How has MT changed? I can only speak for myself. For a long time I came here mainly to discuss Tolkien. Venturing into the Perch and Pony in between posts in the lit forums. It pains me to say it, but in the past six months I've lost interest in discussing Tolkien. For me... I've discussed/debated everything I'm interested in. I don't reread Tolkien like I used to.(*) I haven't seen any new discussions I feel like participating in. Certain posters up north, I'm sad to say, have driven me away as well... rudeness or plain tomfoolery has frustrated me. So, for me, MT has become as you described Tuor. A place to chat with a Middle-earth background.

Why am I still here? I suppose it is twofold. I have met many friends here, a good deal who I've met now in RL as well. I'm also hoping that my interest in Tolkien will be reawoken soon. [] Hopefully after reading The Children of Húrin and the new Hobbit book... which I plan on buying when they come out in Sweden in paperback.
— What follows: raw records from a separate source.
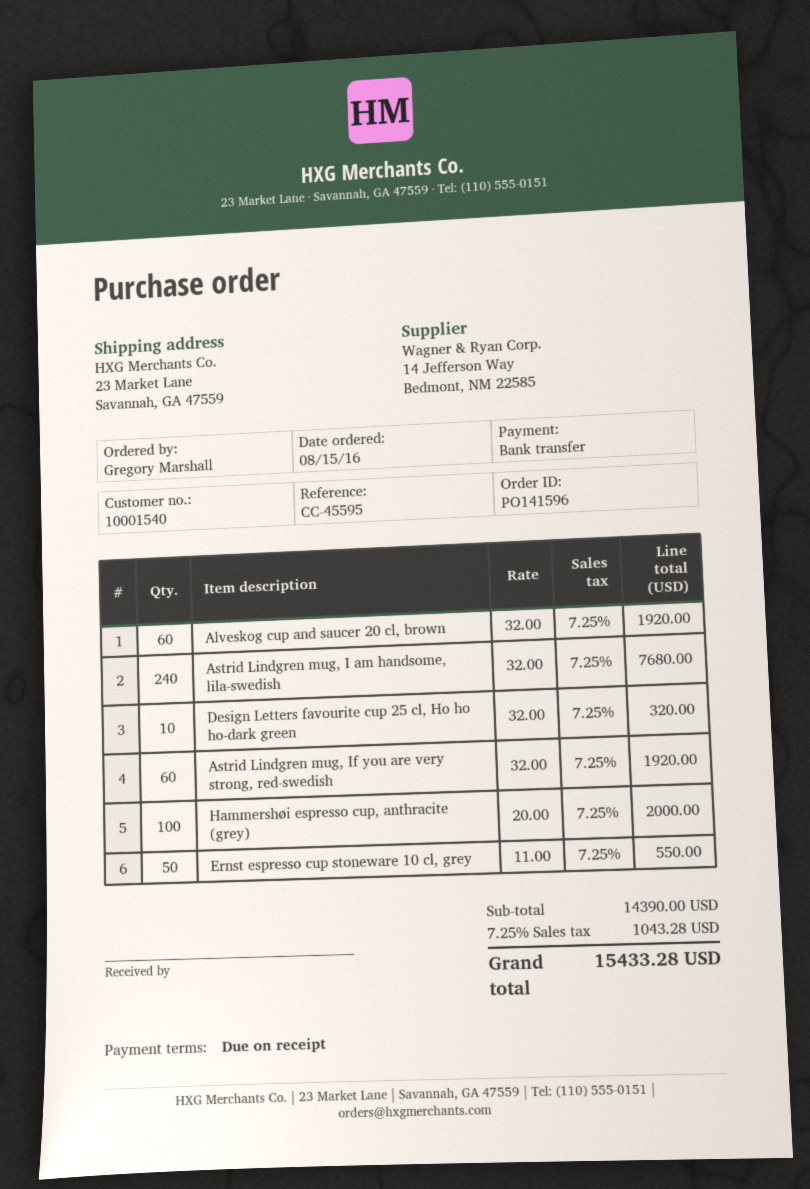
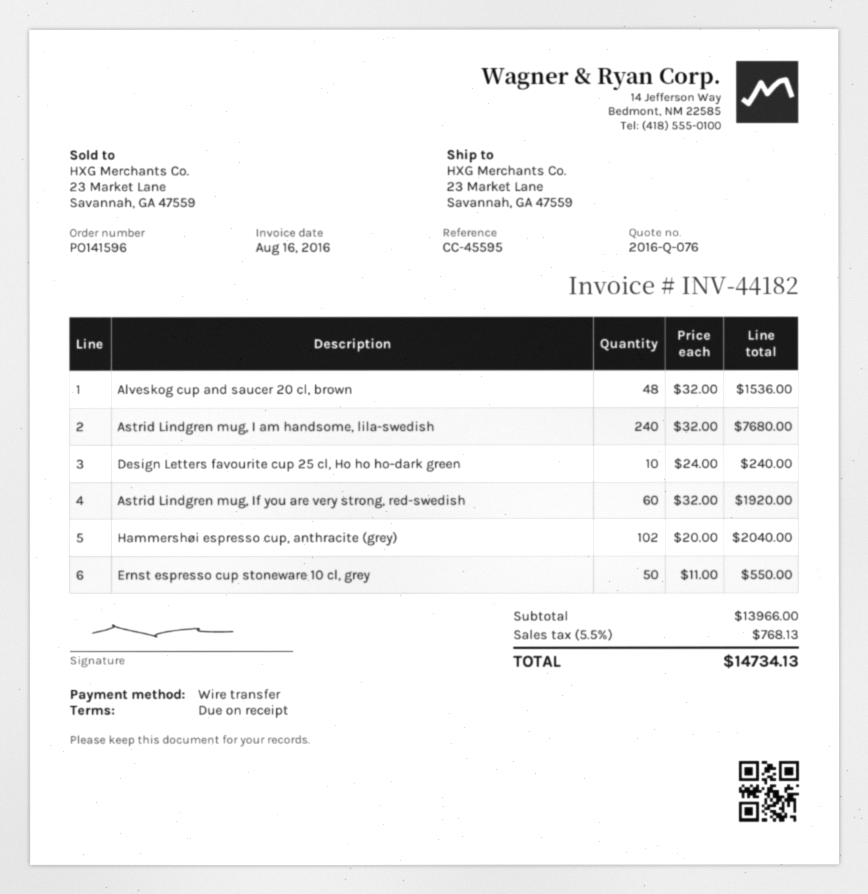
Alveskog cup and saucer 20 cl, brown: 60 x 32.00 = 1920.00 -> 48 x 32.00 = 1536.00
Design Letters favourite cup 25 cl, Ho ho ho-dark green: 10 x 32.00 = 320.00 -> 10 x 24.00 = 240.00
Hammershøi espresso cup, anthracite (grey): 100 x 20.00 = 2000.00 -> 102 x 20.00 = 2040.00
subtotal: 14390.00 -> 13966.00
tax: 7.25% = 1043.28 -> 5.5% = 768.13
total: 15433.28 -> 14734.13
I still read all of the posts in the literary forums... I especially enjoy Thorin's posts as well as the new French group led by Eluchil. Both of them, as well as Snowdog at times, bump age old threads to add new information which I enjoy. I reread these threads and if something strikes my fancy... I will post.

(*)- This might be caused, in my case, by a new literary obsession: George Martin's series. I've started visiting websites concerning his works to discuss and argue minute details like I once did here. []

[ 07-15-2007, 03:24 PM: Message edited by: Thingol of Doriath ]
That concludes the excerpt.